Home MondeDésormais c’est l’Occident qui le copie pour produire des voitures à plein régime

Désormais c’est l’Occident qui le copie pour produire des voitures à plein régime

by Clara Dubois

La course à l’innovation dans l’industrie automobile est en train de s’inverser. Alors que pendant des décennies, les constructeurs asiatiques ont bâti leur succès sur l’imitation des technologies occidentales, ce sont désormais les entreprises européennes et américaines qui s’inspirent des méthodes de production chinoises pour rester compétitives.

Cette dynamique, particulièrement visible dans le secteur en pleine expansion des véhicules électriques, pousse les constructeurs traditionnels à repenser radicalement leurs processus de développement. L’objectif : réduire les délais et les coûts, tout en maintenant un niveau de sécurité acceptable.

Renault est l’un des premiers à adopter ce nouveau modèle. En s’associant avec le constructeur chinois Geely, le groupe français va produire en Europe de petites voitures électriques, après avoir déjà réduit de moitié le temps de développement de ses nouveaux modèles, le ramenant à moins de deux ans. « Ce que nous essayons de faire à l’échelle mondiale s’inspire désormais clairement de ce que nous vivons en Chine », explique Jérémie Papin, directeur financier de Nissan, dans un rapport du Financial Times.

Volkswagen suit également cette tendance. L’entreprise allemande a réussi à diminuer de 30 % le cycle de développement de ses véhicules électriques fabriqués en Chine, par rapport à son processus habituel qui dépasse les quatre ans. Nissan, de son côté, a lancé cette année sur le marché chinois sa nouvelle berline électrique N7, proposée à moins de 20 000 dollars (environ 18 500 euros), après l’avoir développée en collaboration avec son partenaire local Dongfeng en seulement deux ans. Le modèle devrait être exporté vers d’autres marchés dès l’année prochaine.

Selon les experts, la rapidité est devenue un facteur de survie pour les constructeurs automobiles, confrontés à l’évolution rapide des technologies, aux changements de préférences des consommateurs et aux perturbations des chaînes d’approvisionnement liées aux tensions géopolitiques. « Si une entreprise met cinq ans pour développer une voiture, elle est déjà hors jeu lorsqu’elle arrive sur le marché », souligne Laurence Noël, directrice mondiale automobile du cabinet de conseil Capgemini.

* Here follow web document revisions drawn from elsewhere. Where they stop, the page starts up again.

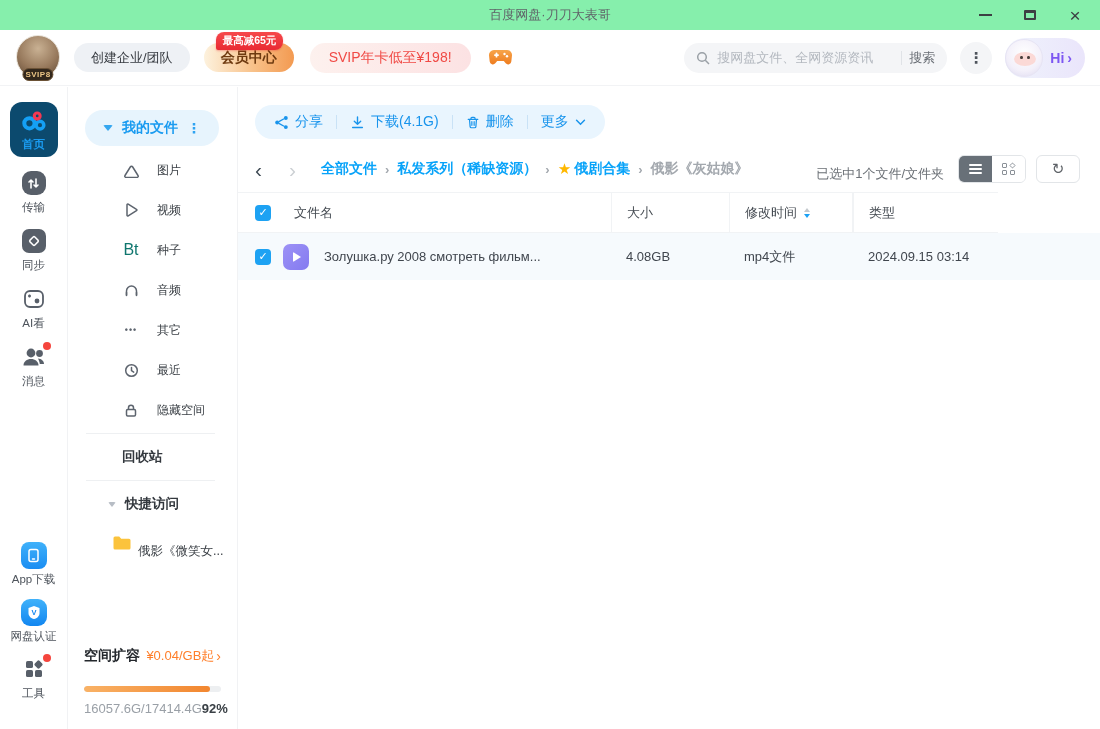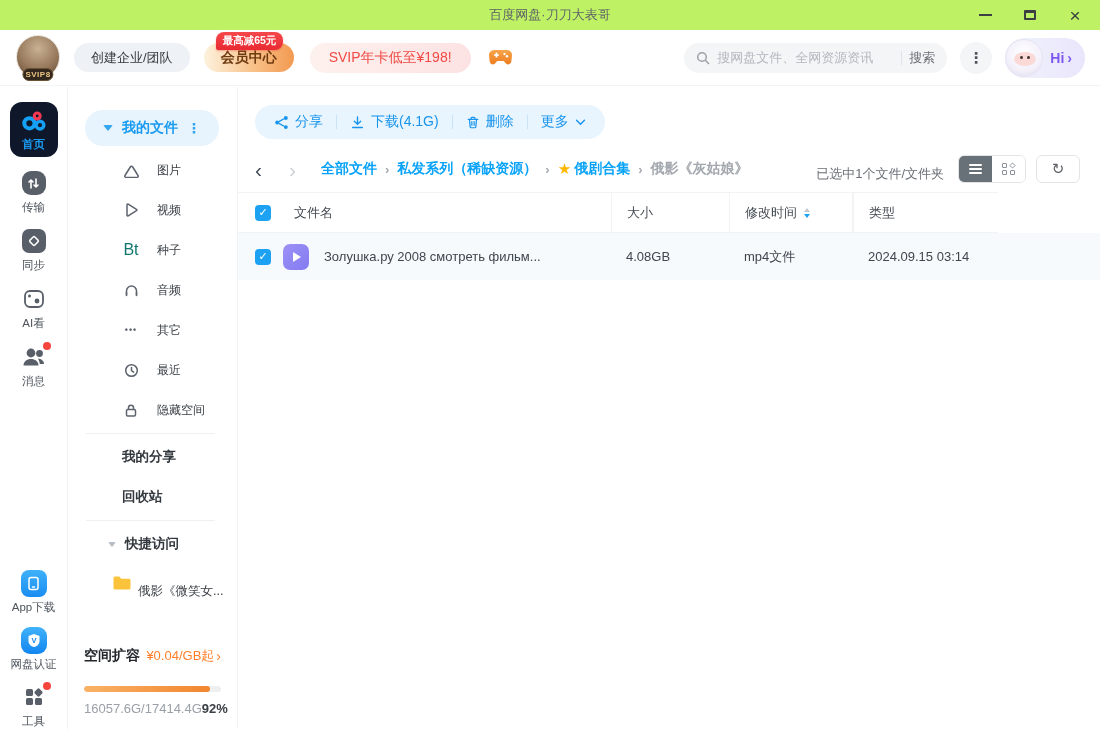--- a/index.html
+++ b/index.html
@@ -1,20 +1,20 @@
 <!DOCTYPE html>
 <html><head>
 <meta charset="utf-8">
 <style>
   * { margin:0; padding:0; box-sizing:border-box; }
   html,body { width:1100px; height:729px; overflow:hidden; }
   body { font-family:"Liberation Sans","DejaVu Sans",sans-serif; background:#fff; position:relative; color:#333; }
 
   
-  .titlebar { position:absolute; top:0; left:0; right:0; height:30px; background:#bef264; display:flex; align-items:center; }
+  .titlebar { position:absolute; top:0; left:0; right:0; height:30px; background:#86efac; display:flex; align-items:center; }
   .titlebar-title { position:absolute; left:0; right:0; text-align:center; font-size:13px; color:#5f6368; }
   .win-controls { margin-left:auto; display:flex; align-items:center; gap:27px; padding-right:16px; z-index:2; }
   .win-btn { width:18px; height:18px; display:flex; align-items:center; justify-content:center; cursor:pointer; }
   .min-glyph { width:13px; height:2px; background:#3c4043; }
   .max-glyph { width:12px; height:10px; border:2px solid #3c4043; border-top-width:3px; border-radius:1px; }
   .close-glyph { font-size:19px; color:#3c4043; line-height:1; }
 
   
   .header { position:absolute; top:30px; left:0; right:0; height:56px; background:#fff; border-bottom:1px solid #f2f3f5; display:flex; align-items:center; }
   .logo-wrap { position:relative; margin-left:14px; width:48px; height:48px; flex:none; }
@@ -37,28 +37,28 @@
   .assist-avatar { width:38px; height:38px; border-radius:50%; background:radial-gradient(circle at 50% 38%,#ffffff 0%,#f3f0fa 60%,#dcd8ef 100%); border:1px solid #e7e4f4; position:relative; flex:none; }
   .assist-avatar .face { position:absolute; top:12px; left:8px; width:22px; height:14px; border-radius:50%; background:#fbd9d6; }
   .assist-avatar .eye { position:absolute; top:16px; width:2.5px; height:3.5px; border-radius:50%; background:#4a3f3c; }
   .assist-avatar .eye.l { left:14px; } .assist-avatar .eye.r { left:21px; }
   .assist-text { margin-left:7px; font-size:14px; font-weight:bold; color:#7d57f2; display:flex; align-items:center; gap:3px; }
 
   
   .rail { position:absolute; top:87px; left:0; width:68px; bottom:0; background:#fff; border-right:1px solid #f1f2f4; display:flex; flex-direction:column; align-items:center; }
   .rail-item { margin-top:13px; display:flex; flex-direction:column; align-items:center; gap:4px; cursor:pointer; }
   .rail-item .rlabel { font-size:11.5px; color:#4e545c; }
-  .rail-item.active { margin-top:15px; width:48px; height:55px; background:#0f172a; border-radius:12px; justify-content:center; gap:3px; }
+  .rail-item.active { margin-top:15px; width:48px; height:55px; background:#0c4a6e; border-radius:12px; justify-content:center; gap:3px; }
   .rail-item.active .rlabel { color:#1a9bf0; font-weight:bold; }
   .rail-ic { width:26px; height:26px; display:flex; align-items:center; justify-content:center; position:relative; }
   .rail-ic .box { width:24px; height:24px; border-radius:7px; background:#585f69; display:flex; align-items:center; justify-content:center; }
   .rail-ic .box.hex { border-radius:9px; }
   .red-dot { position:absolute; top:-2px; right:-4px; width:8px; height:8px; border-radius:50%; background:#f5453d; }
   .rail-spacer { flex:1; }
-  .rail-bottom { display:flex; flex-direction:column; align-items:center; }
+  .rail-bottom { display:flex; flex-direction:column; align-items:center; margin-bottom:28px; }
   .rail-bottom .rail-item { margin-top:12px; }
   .blue-app { width:27px; height:27px; border-radius:8px; background:linear-gradient(180deg,#3fb1fa,#1a8df2); display:flex; align-items:center; justify-content:center; }
 
   
   .sidebar { position:absolute; top:87px; left:68px; width:170px; bottom:0; background:#fff; border-right:1px solid #f1f2f4; }
   .myfiles-pill { margin:23px 18px 0 17px; height:36px; border-radius:18px; background:#e7f4fd; display:flex; align-items:center; justify-content:center; gap:9px; cursor:pointer; }
   .tri-dn { width:0; height:0; border-left:5px solid transparent; border-right:5px solid transparent; border-top:6px solid #35a7f0; border-radius:2px; }
   .tri-dn.gray { border-top-color:#b7bdc5; border-left-width:4.5px; border-right-width:4.5px; border-top-width:5.5px; }
   .myfiles-label { font-size:14px; font-weight:bold; color:#1a9bf0; }
   .pill-dots { font-size:14px; font-weight:bold; color:#2ea3f2; }
@@ -352,21 +352,20 @@
       <span class="cat-ic">
           <svg width="14" height="15" viewBox="0 0 14 15" fill="none" stroke="#5d646e" stroke-width="1.5" stroke-linejoin="round">
             <rect x="2.5" y="6.5" width="9" height="6.5" rx="1.2"></rect>
             <path d="M4.5 6.5V4.8a2.5 2.5 0 0 1 5 0v1.7"></path>
           </svg>
         </span>
       <span class="cat-label">隐藏空间</span>
     </div>
   </div>
   <div class="side-divider"></div>
-  <div class="side-link">我的分享</div>
   <div class="side-link">回收站</div>
   <div class="side-divider"></div>
   <div class="quick-hdr">
     <div class="tri-dn gray"></div>
     <div class="qlabel">快捷访问</div>
   </div>
   <div class="quick-item">
     <span>
         <svg width="20" height="16" viewBox="0 0 20 16">
           <path d="M1.5 3A1.5 1.5 0 0 1 3 1.5h4.2l2 2.2H17A1.5 1.5 0 0 1 18.5 5.2v7.8A1.5 1.5 0 0 1 17 14.5H3A1.5 1.5 0 0 1 1.5 13z" fill="#fbc33c"></path>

Pour atteindre la vitesse et la structure de coûts des géants asiatiques, les constructeurs occidentaux intensifient l’utilisation d’outils numériques pour la conception et les tests virtuels. Mais le changement le plus profond est peut-être culturel : il s’agit d’apprendre des constructeurs chinois à travailler de manière plus agile et flexible. Jim Baumbick, directeur de Ford en Europe, met en avant l’importance d’une utilisation accrue de composants communs, combinée à une capacité d’amplifier rapidement les changements grâce au logiciel.

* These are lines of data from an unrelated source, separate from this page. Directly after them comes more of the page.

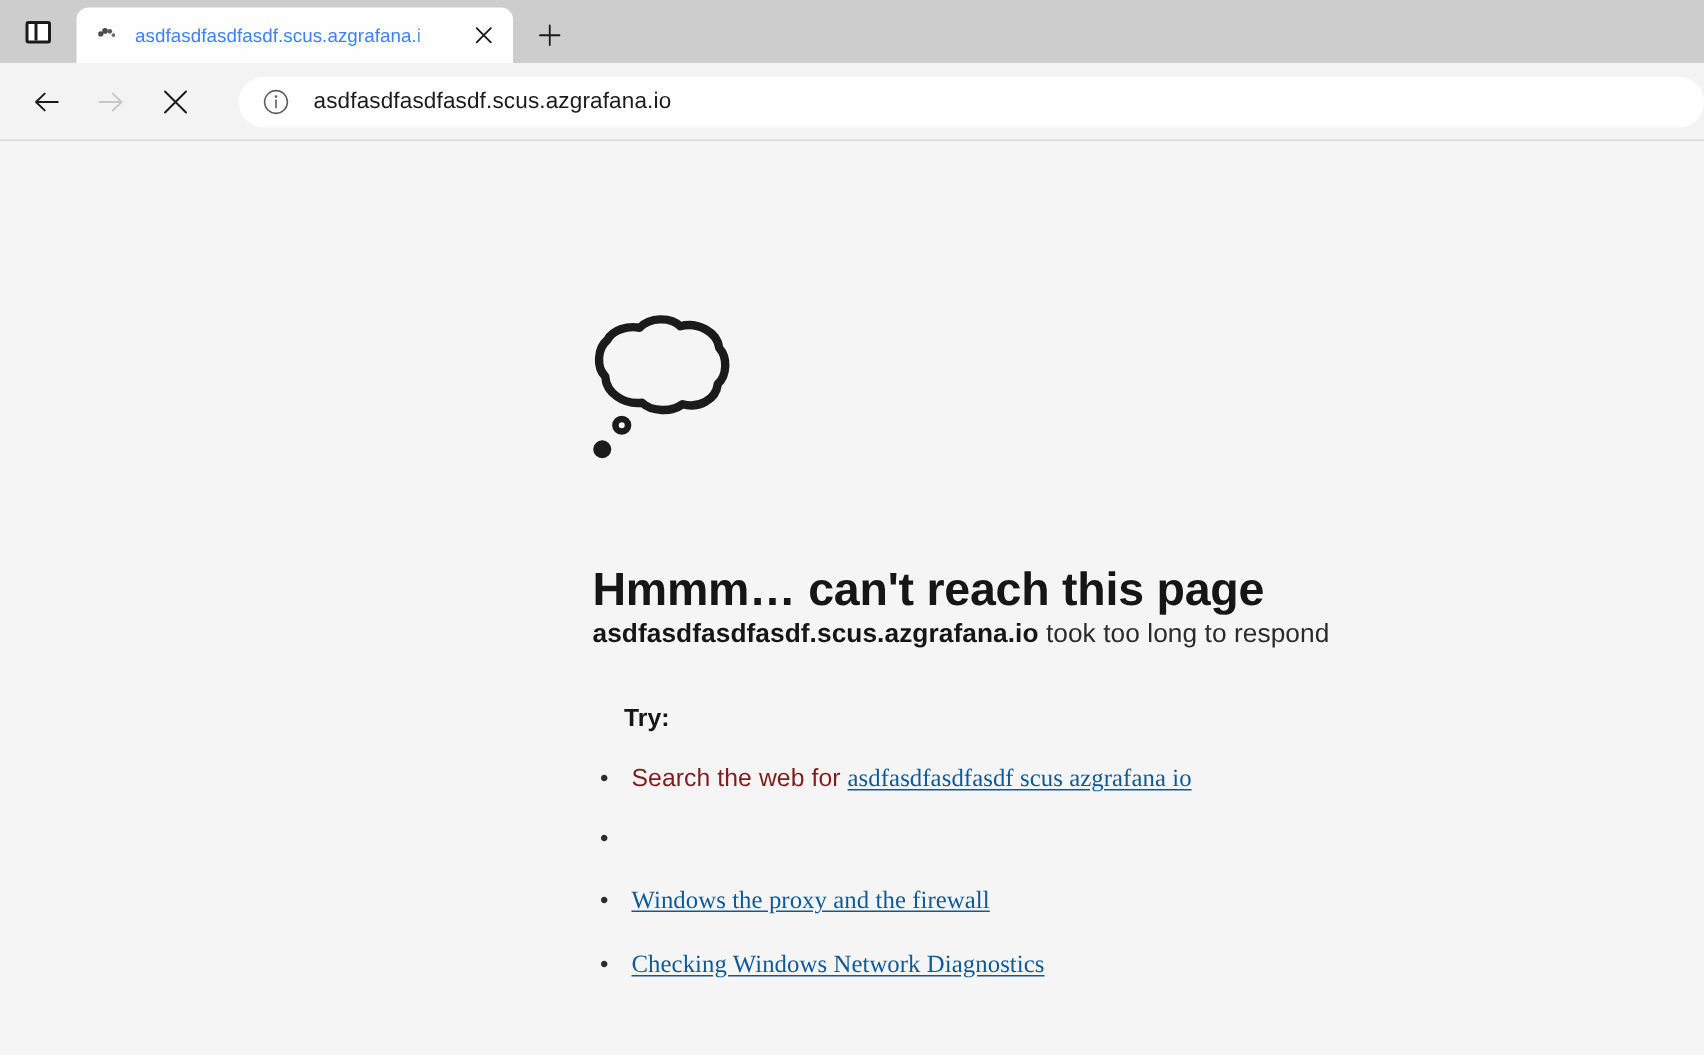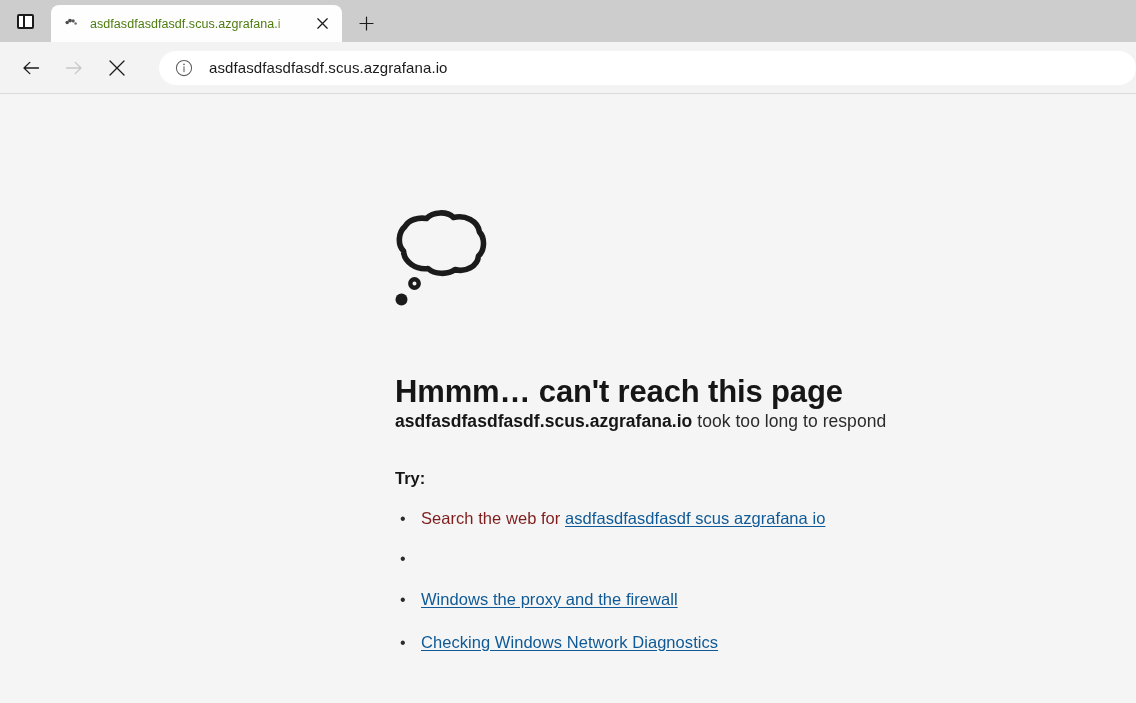--- a/index.html
+++ b/index.html
@@ -81,21 +81,21 @@
     height: 18px;
     flex: 0 0 18px;
     position: relative;
     margin-right: 9px;
   }
   .tab-favicon svg { display: block; }
 
   .tab-title {
     flex: 1 1 auto;
     font-size: 12.5px;
-    color: #4d7c0f;
+    color: #3b82f6;
     white-space: nowrap;
     overflow: hidden;
     letter-spacing: 0.05px;
     -webkit-mask-image: linear-gradient(to right, #000 84%, transparent 99%);
     mask-image: linear-gradient(to right, #000 84%, transparent 99%);
   }
 
   .tab-close {
     width: 24px;
     height: 24px;
@@ -206,20 +206,21 @@
     margin-bottom: 36px;
     letter-spacing: 0.05px;
   }
   .err-sub .host { font-weight: bold; color: #161616; }
 
   .try-label {
     font-size: 16.5px;
     font-weight: bold;
     color: #161616;
     margin-bottom: 20px;
+    margin-left: 21px;
   }
 
   .try-list { list-style: none; }
 
   .try-list li {
     display: flex;
     align-items: baseline;
     font-size: 16.5px;
     color: #2b2b2b;
     margin-bottom: 22px;
@@ -233,20 +234,21 @@
     color: #2b2b2b;
     line-height: 1;
     padding-left: 5px;
   }
 
   .try-link {
     color: #0f5a96;
     text-decoration: underline;
     text-underline-offset: 2px;
     cursor: pointer;
+    font-family: Liberation Serif, serif;
   }
 
   .plain { color: #7f1d1d; }
 </style>
 </head>
 <body>
 
 <div class="browser">
 
   <div class="tabstrip">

Renault mise notamment sur son nouveau centre de développement avancé basé à Shanghai, qui compte 150 ingénieurs et spécialistes locaux chargés d’accélérer chaque phase des projets. Vittorio d’Arienzo, directeur de la division électrique Ampère de Renault, explique que, contrairement aux processus européens qui peuvent prendre de un à trois mois pour chaque étape, les fournisseurs chinois sont habitués à fabriquer des pièces presque immédiatement. Environ 45 % des composants de la future Twingo électrique seront ainsi achetés en Chine.

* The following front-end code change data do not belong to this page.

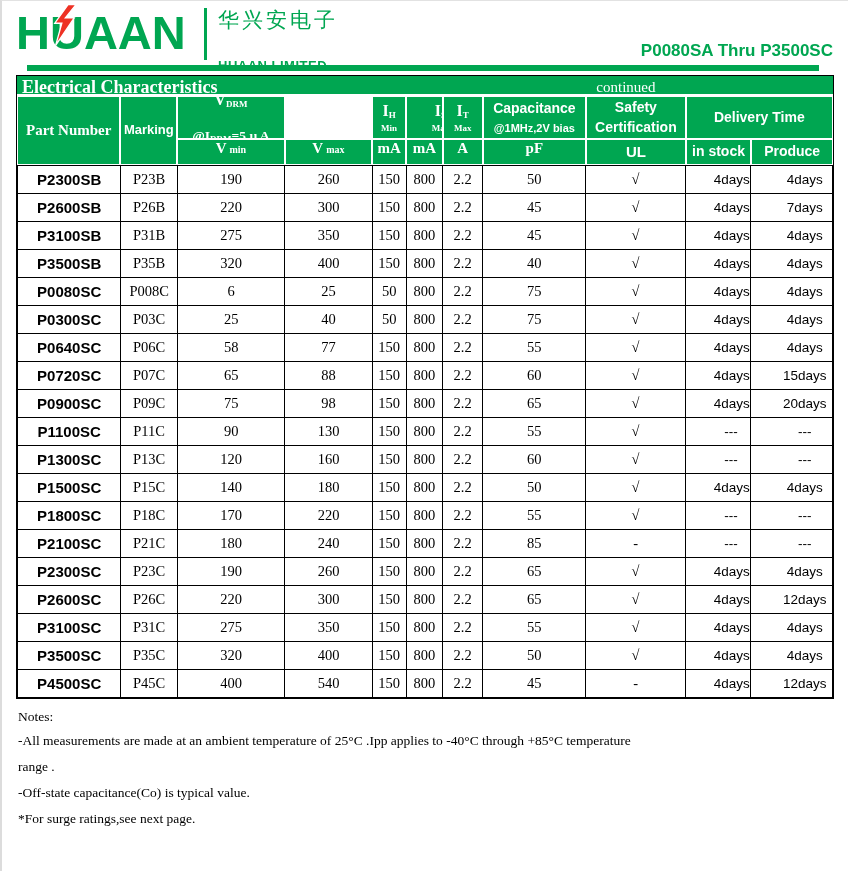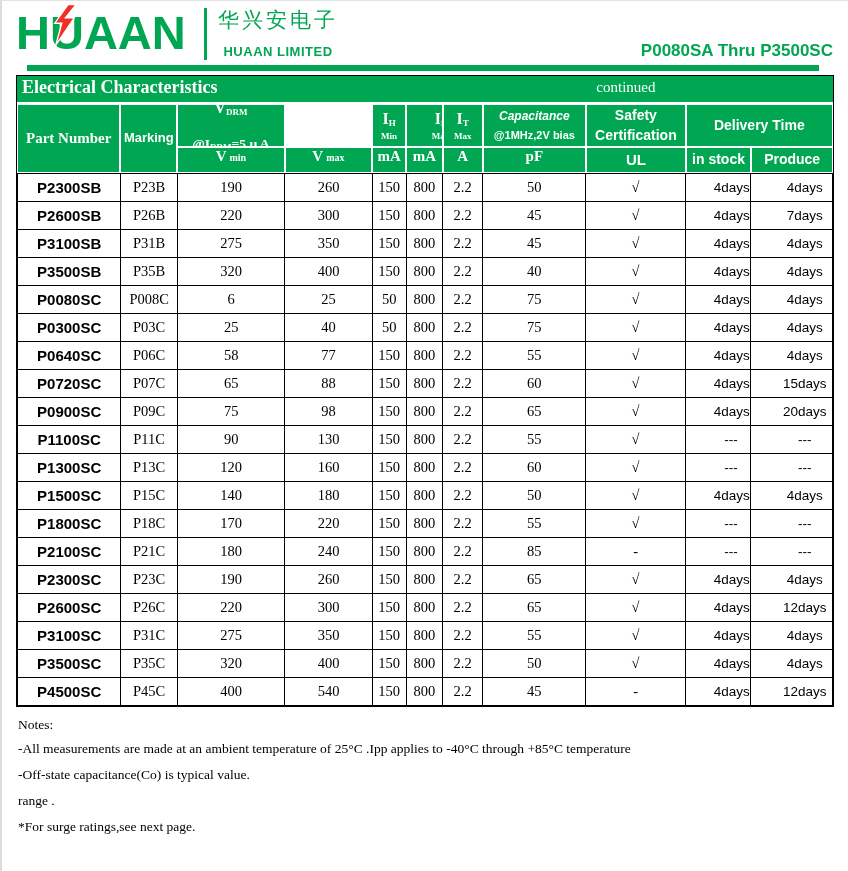--- a/index.html
+++ b/index.html
@@ -9,44 +9,44 @@
   .page { width:848px; height:871px; background:#fff; border-left:2px solid #dcdcdc; border-top:1px solid #e2e2e2; padding:4px 14px 0 14px; position:relative; overflow:hidden; }
 
   
   .header { position:relative; height:58px; }
   .logo { position:absolute; left:0; top:0; color:var(--green); font-weight:bold; font-size:47px; line-height:56px; letter-spacing:0; }
   .bolt { position:absolute; left:37px; top:-2px; width:23px; height:44px; }
   .bolt polygon { fill:var(--red); stroke:#fff; stroke-width:1.5; }
   .vline { position:absolute; left:188px; top:3px; width:3px; height:52px; background:var(--green); }
   .company { position:absolute; left:202px; top:1px; color:var(--green); }
   .company .cn { font-size:21px; letter-spacing:3px; }
-  .company .en { font-size:13px; font-weight:bold; margin-top:10px; letter-spacing:.5px;text-align:center; }
+  .company .en { font-size:13px; font-weight:bold; margin-top:24px; letter-spacing:.5px; }
   .part-range { position:absolute; right:1px; bottom:2px; color:var(--green); font-weight:bold; font-size:17px; }
   .rule { height:6px; background:var(--green); margin:2px 15px 4px 11px; }
 
   
   .table-wrap { border:1px solid #000; background:#fff; }
-  .ec-bar { position:relative; height:26px; background:var(--green); color:#fff; margin-bottom:2px; font-family:"Liberation Serif",serif; }
+  .ec-bar { position:relative; height:18px; background:var(--green); color:#fff; margin-bottom:2px; font-family:"Liberation Serif",serif; }
   .ec-title { position:absolute; left:5px; top:1px; font-weight:bold; font-size:18px; }
   .ec-continued { position:absolute; left:71%; top:3px; font-size:15px; }
 
   .thead-grid { display:grid; width:100%;
     grid-template-columns:12.68% 6.95% 13.17% 10.73% 4.15% 4.51% 4.88% 12.68% 12.2% 8.05% 10%;
     grid-template-rows:43px 26px; }
   .hcell { background:var(--green); border:1px solid #fff; color:#fff; display:flex; flex-direction:column; align-items:center; justify-content:center; text-align:center; line-height:1.12; }
   .f-serif { font-family:"Liberation Serif",serif; }
   .h-part { grid-row:1/3; grid-column:1; font-family:"Liberation Serif",serif; font-weight:bold; font-size:15px; }
   .h-marking { grid-row:1/3; grid-column:2; font-weight:bold; font-size:13px; }
   .h-vdrm { grid-column:3; } .h-vs { grid-column:4; } .h-ih { grid-column:5; } .h-is { grid-column:6;padding-left:32px; } .h-it { grid-column:7; }
   .h-cap { grid-column:8; } .h-safety { grid-column:9; } .h-delivery { grid-column:10/12; font-weight:bold; font-size:14px; }
   .sym-line { font-family:"Liberation Serif",serif; font-weight:bold; font-size:16px; }
   .ssub { font-size:9px; vertical-align:-2px; letter-spacing:0; }
   .cond-line { font-family:"Liberation Serif",serif; font-weight:bold; font-size:13.5px; margin-top:18px; }
   .minmax { font-family:"Liberation Serif",serif; font-weight:bold; font-size:9px; margin-top:3px; }
-  .cap-line1 { font-weight:bold; font-size:12px;font-style:italic; }
+  .cap-line1 { font-weight:bold; font-size:14px; }
   .cap-line2 { font-weight:bold; font-size:11px; margin-top:5px; }
   .safety-line { font-weight:bold; font-size:14px; line-height:1.4; }
   .ucell { grid-row:2; font-weight:bold; font-size:15px; }
   .u-vmin { grid-column:3; } .u-vmax { grid-column:4; } .u-ih { grid-column:5; } .u-is { grid-column:6; } .u-it { grid-column:7; }
   .u-pf { grid-column:8; } .u-ul { grid-column:9; font-size:15px; } .u-stock { grid-column:10; font-size:14px; } .u-produce { grid-column:11; font-size:14px; }
   .ucell.f-serif { flex-direction:row; align-items:baseline; }
   .usub { font-size:10px; margin-left:3px; }
 
   .body-table { width:100%; border-collapse:collapse; table-layout:fixed; }
   .body-table td { border:1px solid #000; height:28px; text-align:center; vertical-align:middle; padding:0 2px; overflow:hidden; }
@@ -404,18 +404,18 @@
             <td class="c-sans">4days</td>
             <td class="c-sans">12days</td>
           </tr>
         </tbody>
     </table>
   </div>
 
   <div class="notes">
     <div class="notes-heading">Notes:</div>
     <div class="note-line">-All measurements are made at an ambient temperature of 25°C .Ipp applies to -40°C through +85°C temperature</div>
+    <div class="note-line">range .</div>
     <div class="note-line">-Off-state capacitance(Co) is typical value.</div>
-    <div class="note-line">range .</div>
     <div class="note-line">*For surge ratings,see next page.</div>
   </div>
 
 </div>
 
 </body></html>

Grâce à cette nouvelle approche, le développement de la Twingo électrique n’a pris que 21 mois, et celui de la future mini-voiture Dacia Hipster, basée sur la même plateforme, devrait être achevé en seulement 16 mois.

Cependant, cette course à la vitesse soulève des inquiétudes quant à la sécurité. Les constructeurs chinois réalisent des tests de durabilité sur une distance moyenne de 600 000 kilomètres par voiture, contre trois millions de kilomètres pour les constructeurs occidentaux. Ils sont également plus enclins à lancer des modèles avec des problèmes logiciels non résolus, en prévoyant de les corriger ultérieurement grâce à des mises à jour en direct. « Il faut rompre avec les formes traditionnelles de travail et accepter que l’on doit prendre plus de risques si l’on veut vraiment réduire le temps de développement d’un véhicule », insiste Jérémie Papin.

Stephen Dyer, associé du cabinet de conseil AlixPartners à Shanghai, souligne que les constructeurs chinois, en tant que nouveaux entrants sur le marché, sont plus disposés à innover et à prendre des risques. Ils bénéficient également d’une hiérarchie d’entreprise plus plate, d’architectures de véhicules plus simples et d’une importance relative moindre accordée aux tests de durabilité.